> _TASK DIRECTIONS_
One number is the expected answer: the count of lines in the material below containing the word "align".

──────────

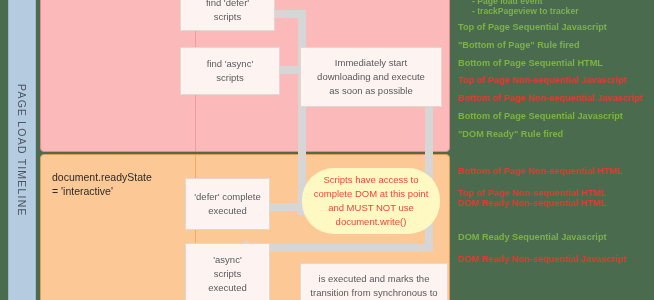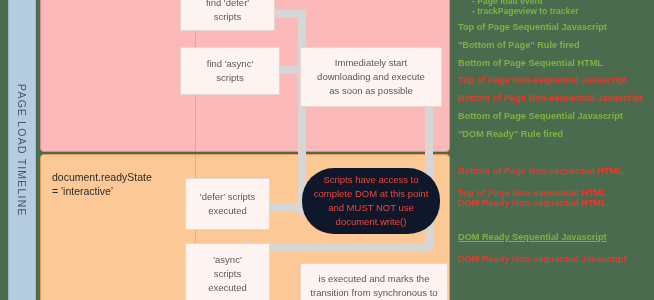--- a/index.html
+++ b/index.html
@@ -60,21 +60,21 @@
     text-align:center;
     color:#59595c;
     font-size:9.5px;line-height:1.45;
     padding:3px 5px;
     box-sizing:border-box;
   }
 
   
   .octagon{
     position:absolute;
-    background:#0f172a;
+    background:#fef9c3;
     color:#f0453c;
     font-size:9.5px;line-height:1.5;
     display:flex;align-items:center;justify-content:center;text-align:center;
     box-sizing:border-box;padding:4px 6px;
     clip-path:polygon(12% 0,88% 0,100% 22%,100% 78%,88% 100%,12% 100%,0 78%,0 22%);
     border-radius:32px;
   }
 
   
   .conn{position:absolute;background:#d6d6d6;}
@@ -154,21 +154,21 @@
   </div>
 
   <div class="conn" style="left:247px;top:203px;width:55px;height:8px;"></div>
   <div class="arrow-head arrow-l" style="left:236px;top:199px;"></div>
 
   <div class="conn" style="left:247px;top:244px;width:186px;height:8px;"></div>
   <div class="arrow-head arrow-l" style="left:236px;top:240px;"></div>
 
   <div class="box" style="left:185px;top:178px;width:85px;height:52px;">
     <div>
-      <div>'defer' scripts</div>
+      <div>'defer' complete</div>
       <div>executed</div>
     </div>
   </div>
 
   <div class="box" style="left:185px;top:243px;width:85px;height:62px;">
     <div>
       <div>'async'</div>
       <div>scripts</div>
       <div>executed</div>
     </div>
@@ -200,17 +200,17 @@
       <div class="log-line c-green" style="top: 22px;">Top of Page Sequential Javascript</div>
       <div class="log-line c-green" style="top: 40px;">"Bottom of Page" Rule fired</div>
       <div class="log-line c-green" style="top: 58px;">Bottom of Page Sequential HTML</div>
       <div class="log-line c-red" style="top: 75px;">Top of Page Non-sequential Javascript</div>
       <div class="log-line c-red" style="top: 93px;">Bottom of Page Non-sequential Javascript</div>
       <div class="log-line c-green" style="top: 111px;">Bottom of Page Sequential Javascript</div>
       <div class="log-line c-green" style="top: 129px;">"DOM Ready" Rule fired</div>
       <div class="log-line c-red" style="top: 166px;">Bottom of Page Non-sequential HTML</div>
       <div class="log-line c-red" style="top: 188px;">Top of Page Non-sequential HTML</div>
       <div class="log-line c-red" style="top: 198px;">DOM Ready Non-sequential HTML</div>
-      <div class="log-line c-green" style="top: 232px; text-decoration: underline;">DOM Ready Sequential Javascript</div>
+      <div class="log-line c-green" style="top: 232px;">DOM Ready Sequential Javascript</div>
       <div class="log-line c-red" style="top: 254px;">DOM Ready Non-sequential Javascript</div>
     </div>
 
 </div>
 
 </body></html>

──────────

> _WRITTEN SOLUTION_
2